For me, love was when I felt complete after having him. Everything was so dreamy and straight out from the world of fantasy. I met him during our graduation days; he was a man with politeness, great charisma, and good looks. Like every other girl, I fell for all of these qualities and the only mistake I did was I never tried to know about his priorities and my value in his life. I never paid attention to his behavior towards other people because I got so engrossed in looking his outer beauty and appearance that I forgot about his inner soul which he is carrying.

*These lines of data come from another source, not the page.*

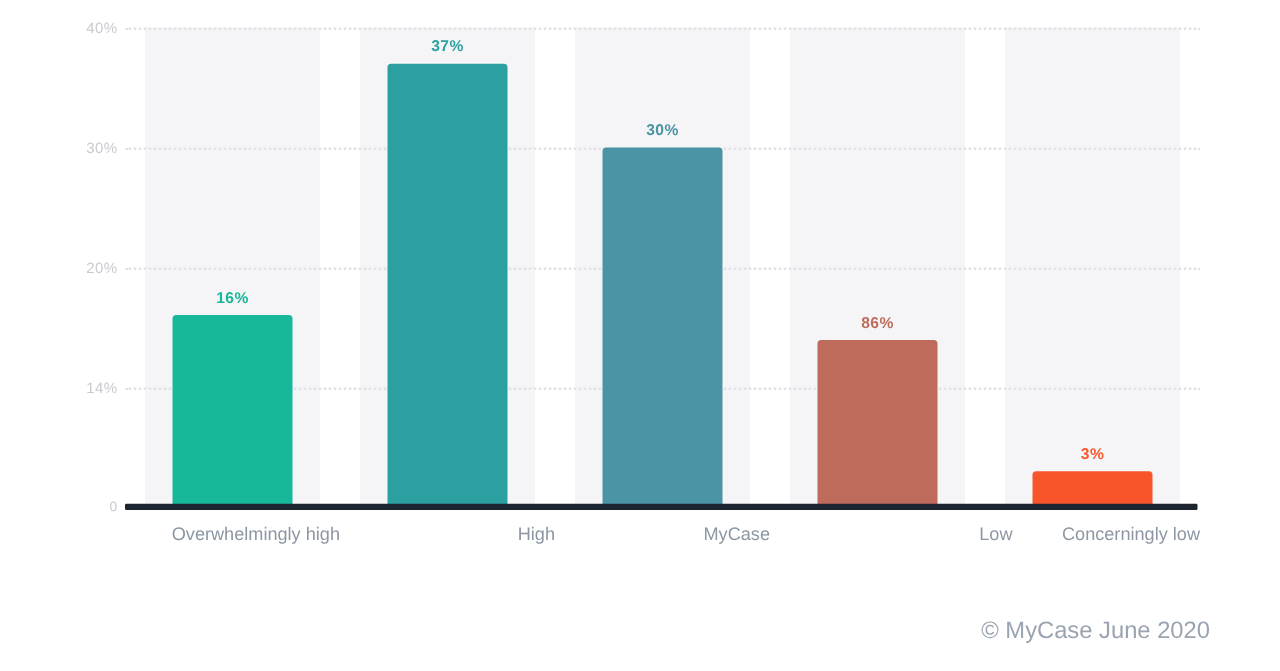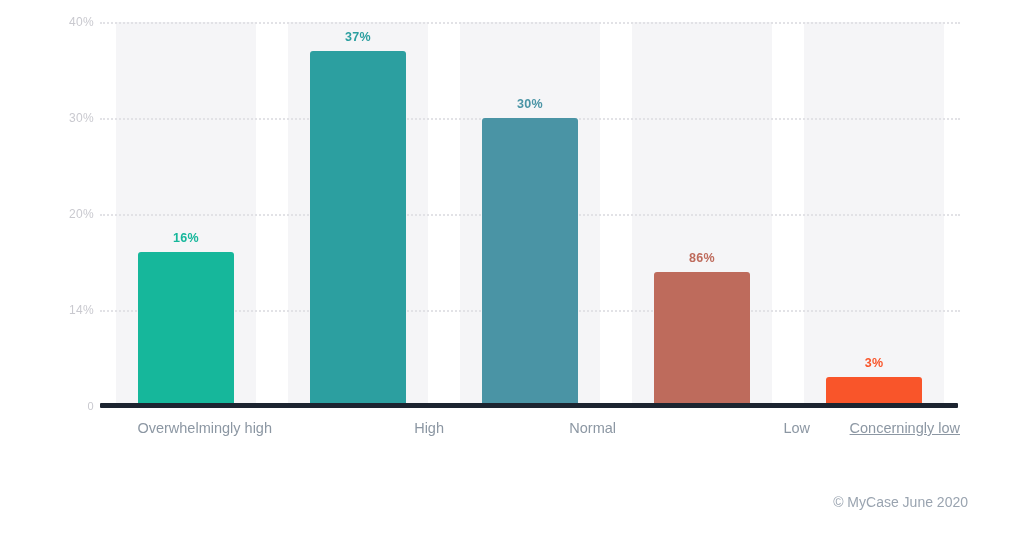--- a/index.html
+++ b/index.html
@@ -167,7 +167,7 @@
   <div id="xticks">
       <div class="xtick" style="left: 100px; width: 172px;">Overwhelmingly high</div>
       <div class="xtick" style="left: 272px; width: 172px;">High</div>
-      <div class="xtick" style="left: 444px; width: 172px;">Normal</div>
+      <div class="xtick" style="left: 444px; width: 172px;">MyCase</div>
       <div class="xtick" style="left: 638px; width: 172px;">Low</div>
       <div class="xtick" style="left: 788px; width: 172px; text-decoration: underline;">Concerningly low</div>
     </div>

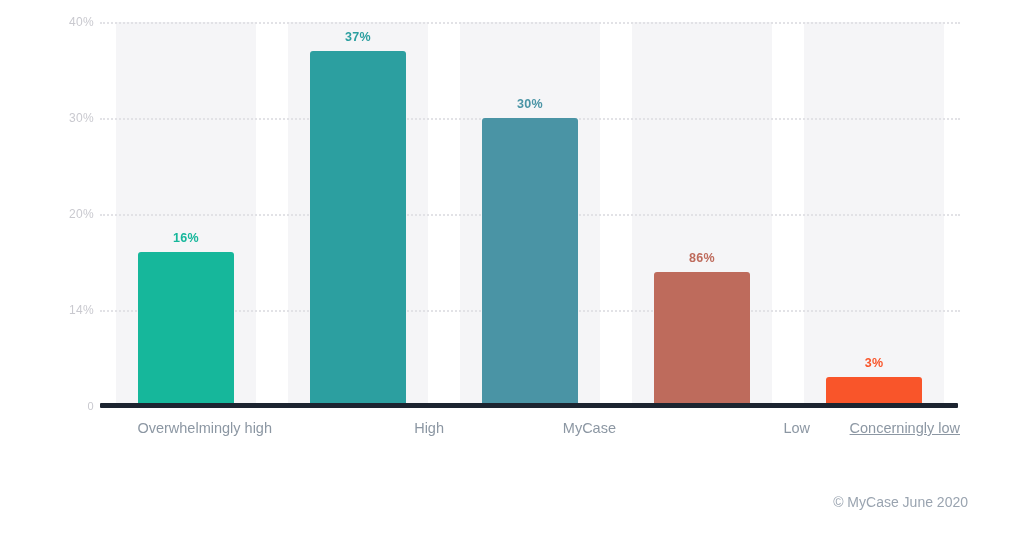--- a/index.html
+++ b/index.html
@@ -169,7 +169,7 @@
       <div class="xtick" style="left: 272px; width: 172px;">High</div>
       <div class="xtick" style="left: 444px; width: 172px;">MyCase</div>
       <div class="xtick" style="left: 638px; width: 172px;">Low</div>
-      <div class="xtick" style="left: 788px; width: 172px; text-decoration: underline;">Concerningly low</div>
+      <div class="xtick" style="left: 788px; width: 172px;">Concerningly low</div>
     </div>
 
   <div class="credit">© MyCase June 2020</div>

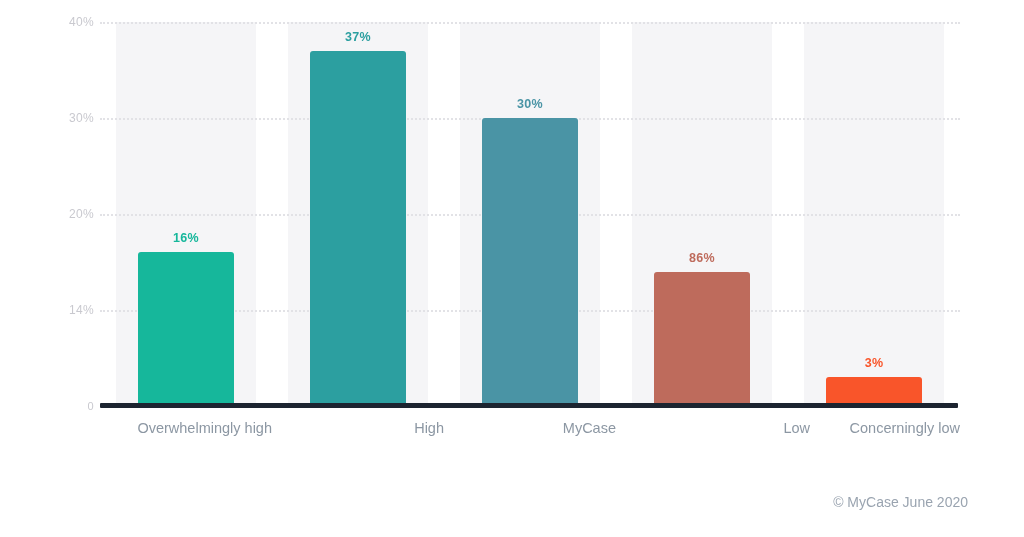--- a/index.html
+++ b/index.html
@@ -116,7 +116,7 @@
     position: absolute;
     right: 56px;
     top: 494px;
-    font-size: 14px;
+    font-size: 19px;
     color: #9aa4b0;
     white-space: nowrap;
   }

First two years were exact like honeymoon phase, we were enjoying each other's company and dates were so romantic and zestful but when we got over with our college and real-world confined us into its busy hours where we both were working hard to achieve our goals, we started meeting less which I completely understood because he was working and so do I but slowly he started making fewer calls and even didn't even care to tell or inform about his after office schedules. Other people used to come and tell me that they saw him in this place and why wasn't I there with him?

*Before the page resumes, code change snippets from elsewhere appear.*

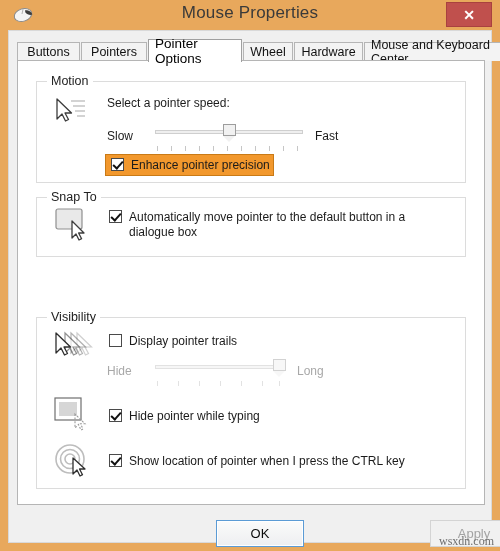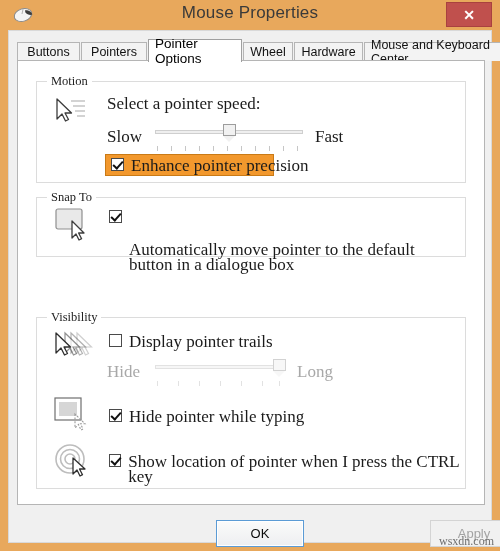--- a/index.html
+++ b/index.html
@@ -59,7 +59,7 @@
   
   .tabpage{
     position:absolute;left:8px;top:29px;width:468px;height:445px;
-    background:#ffffff;border:1px solid #b5b5b5;box-sizing:border-box;font-family:Liberation Serif, serif;
+    background:#ffffff;border:1px solid #b5b5b5;box-sizing:border-box;
   }
   
   .group{

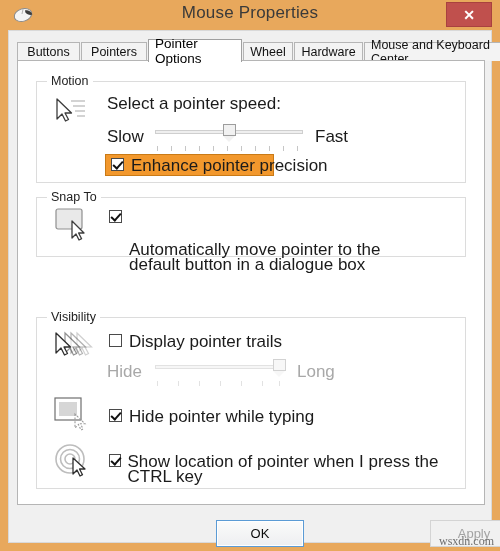--- a/index.html
+++ b/index.html
@@ -75,7 +75,7 @@
   .g-vis{left:18px;top:208px;width:430px;height:172px;margin-top:48px;}
 
   
-  .lbl{font-size:17px;color:#1b1b1b;line-height:15px;}
+  .lbl{font-size:12px;color:#1b1b1b;line-height:15px;}
   .lbl.dim{color:#a8a8a8;}
 
   

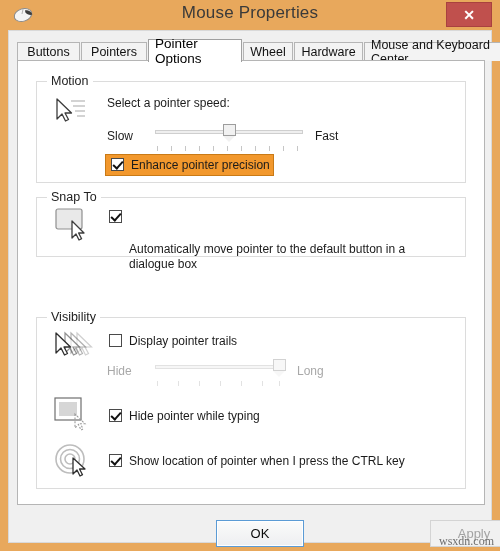--- a/index.html
+++ b/index.html
@@ -236,7 +236,7 @@
 
         <div class="cb-row" style="left:72px;top:12px;width:330px;">
           <span class="cb checked"></span>
-          <span class="lbl" style="max-width:300px;margin-top:32px;">Automatically move pointer to the default button in a dialogue box</span>
+          <span class="lbl" style="max-width:300px;">Automatically move pointer to the default button in a dialogue box</span>
         </div>
       </div>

For almost a year I decided to ignore these things, thinking that it is a phase where he has lots of things going on in his life and maybe he needs some time to bring his life on the right track but one day, when we were having dinner I normally asked him about his work, his family and if he is hiding something from me because lately, he was behaving very odd and out of his normal nature.
He started inculpated me that I don't let him focus on his work, I keep calling him during his work and I keep indulging myself too much on his personal matters. Again, I was a fool and I apologized thinking that he is too stressed about work. I had done everything to make him feel light for around six months, I made handmade gifts for him so that he could feel that love which I have for him but he never said "thank you" or "love you" for that matter as if I was invisible to him.
I started feeling less loved and more into depression because in which I invested the whole of myself, I am getting nothing in return except regret and being criticized for caring too much about him.
It took lots of courage and tears to end a relationship, which I thought, would last till the sun rises from west and sets in the east which means forever but forever was never for him. He walked out without fighting back for forgiveness or try winning me back. I felt as if he was waiting for me to say him "good-bye" for life. He didn't shed a single tear; he never gave me a good farewell as if I was a burden to him.
I don't regret wasting my four years for a person who just used me to pass his time in college but I feel lucky to come out of it at the right time or else I could lose myself as a person.
Thank you for teaching me the best lesson about love that outer appearance is a myth, real love is when one person opens his or her heart to you and get naked by giving you his or her soul.